WORK TO COMPLETE →
Below are the records; copy out every line that holds the word "style".

DATASET EXCERPTS →

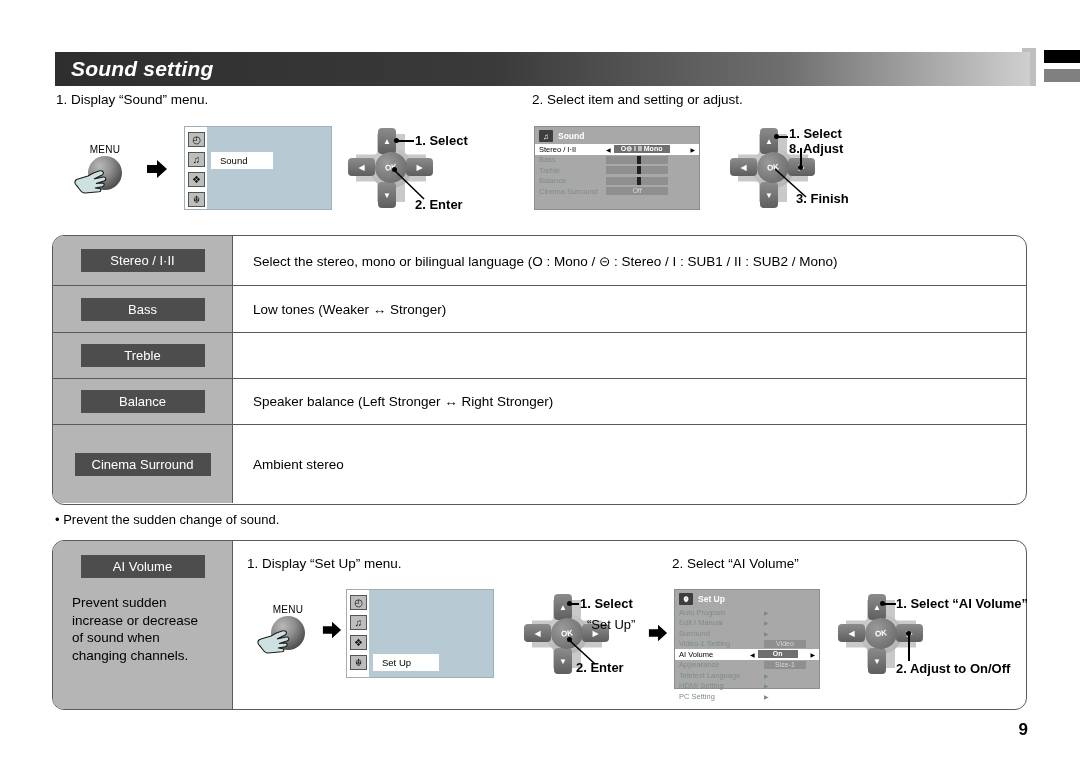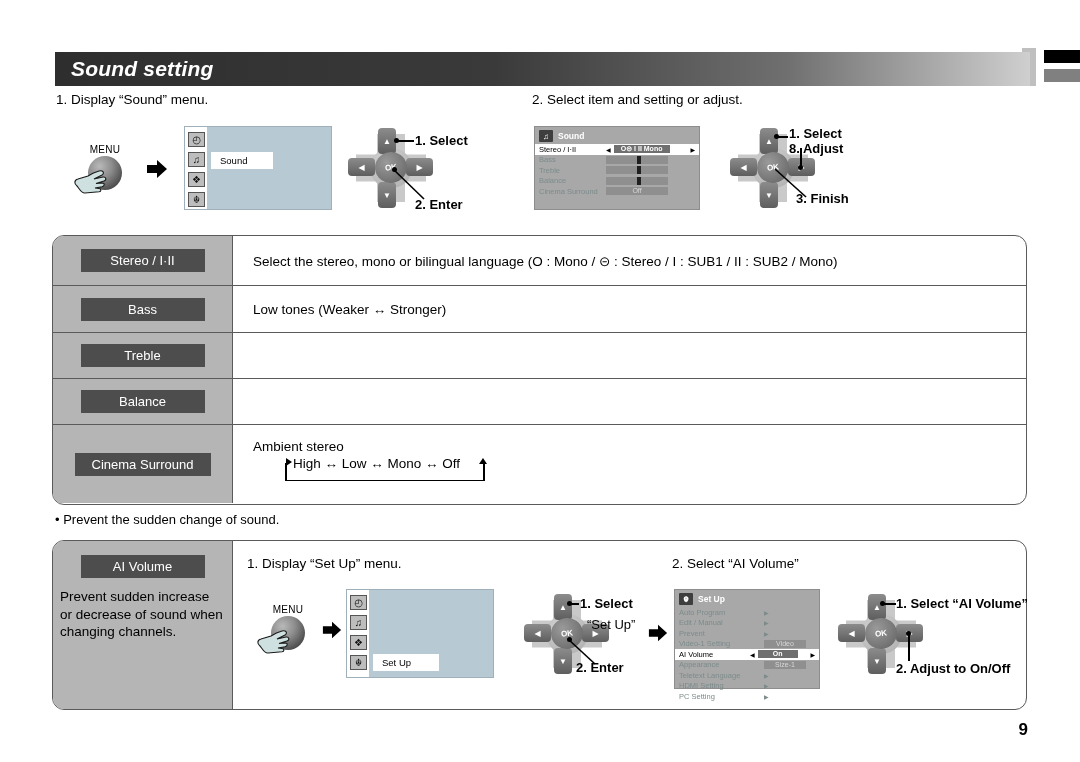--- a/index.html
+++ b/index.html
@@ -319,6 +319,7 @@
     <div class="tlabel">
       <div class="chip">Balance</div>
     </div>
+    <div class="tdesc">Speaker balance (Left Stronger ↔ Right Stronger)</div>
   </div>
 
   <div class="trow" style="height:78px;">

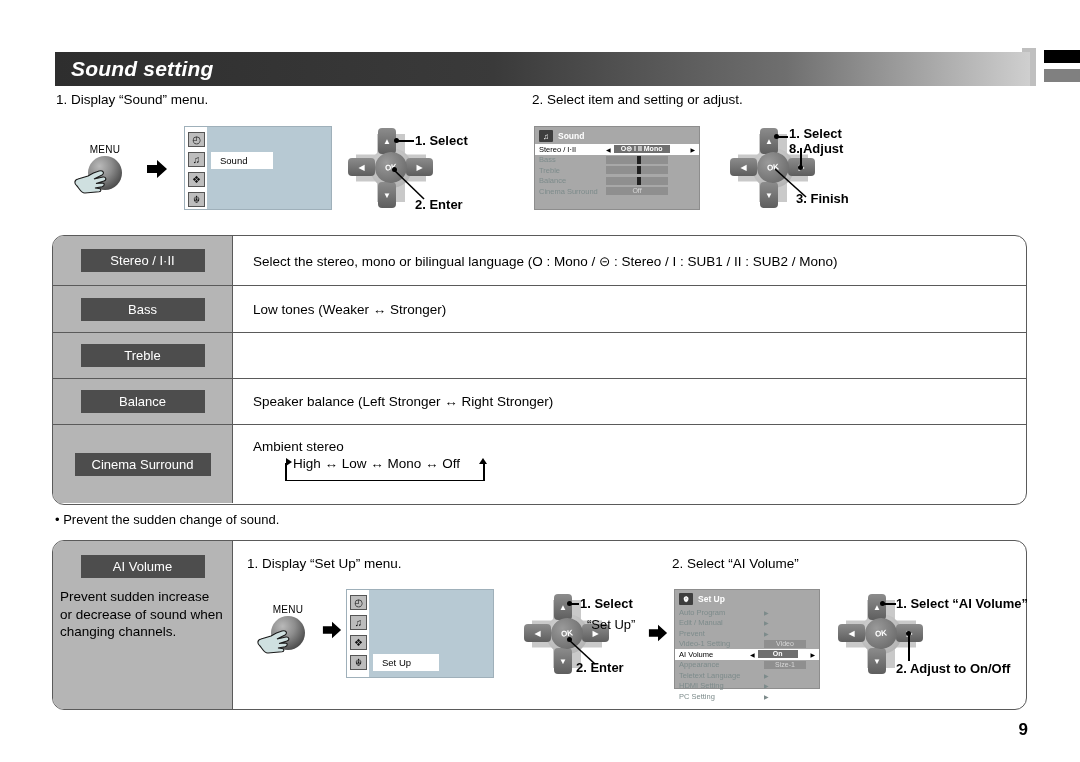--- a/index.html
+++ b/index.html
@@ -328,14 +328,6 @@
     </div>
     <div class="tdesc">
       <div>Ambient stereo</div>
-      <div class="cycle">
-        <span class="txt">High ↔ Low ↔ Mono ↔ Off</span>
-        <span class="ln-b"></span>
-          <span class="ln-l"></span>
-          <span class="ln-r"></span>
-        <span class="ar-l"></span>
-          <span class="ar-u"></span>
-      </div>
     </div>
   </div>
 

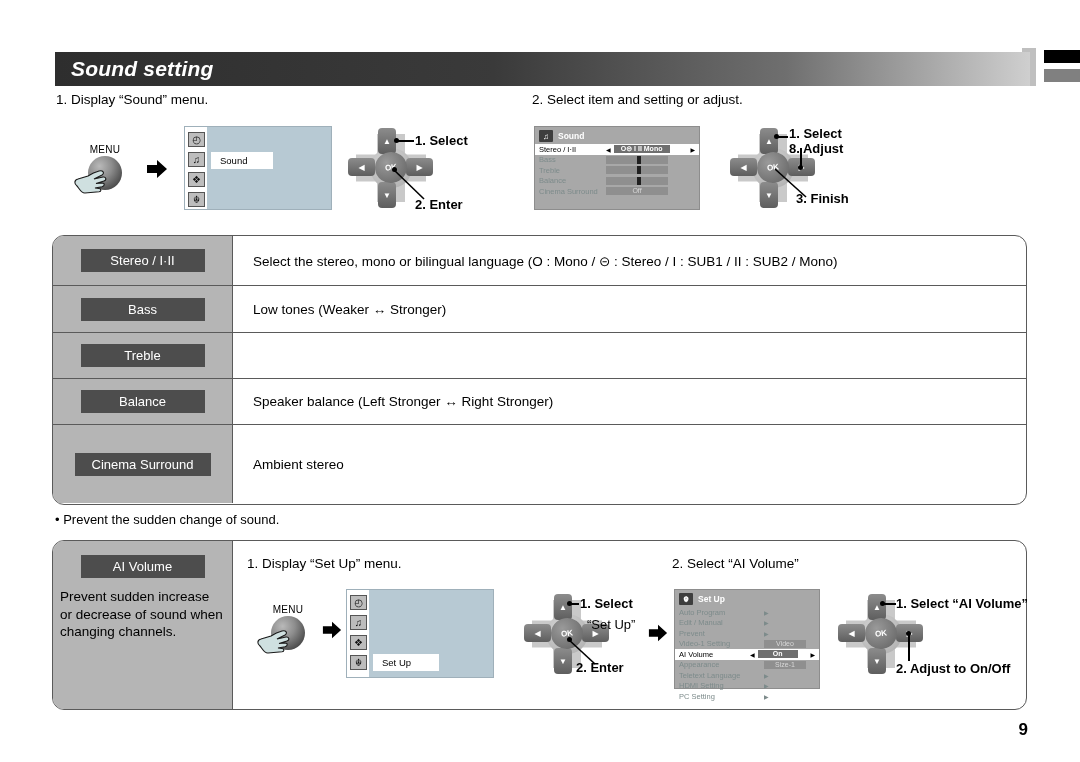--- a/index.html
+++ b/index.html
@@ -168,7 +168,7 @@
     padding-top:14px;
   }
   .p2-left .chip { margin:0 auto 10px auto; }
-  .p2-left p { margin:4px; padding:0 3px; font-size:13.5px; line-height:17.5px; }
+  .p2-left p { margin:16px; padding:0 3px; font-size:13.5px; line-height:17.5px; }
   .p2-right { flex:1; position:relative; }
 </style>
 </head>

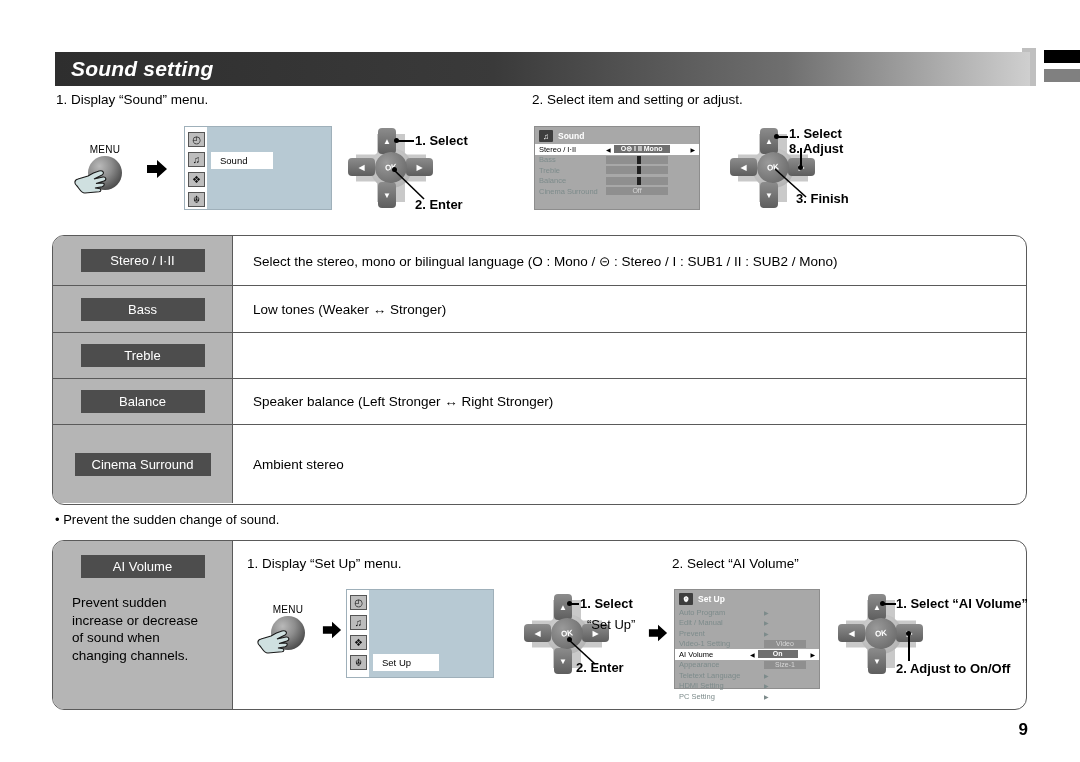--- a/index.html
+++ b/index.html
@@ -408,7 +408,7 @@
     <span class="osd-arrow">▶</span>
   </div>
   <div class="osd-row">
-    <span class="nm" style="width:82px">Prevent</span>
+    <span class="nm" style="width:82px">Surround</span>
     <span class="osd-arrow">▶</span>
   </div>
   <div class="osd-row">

RESPONSE BELOW →
   <div class="trow" style="height:78px;">
 </style>
-    <span class="nm" style="width:82px">Prevent</span>
+    <span class="nm" style="width:82px">Surround</span>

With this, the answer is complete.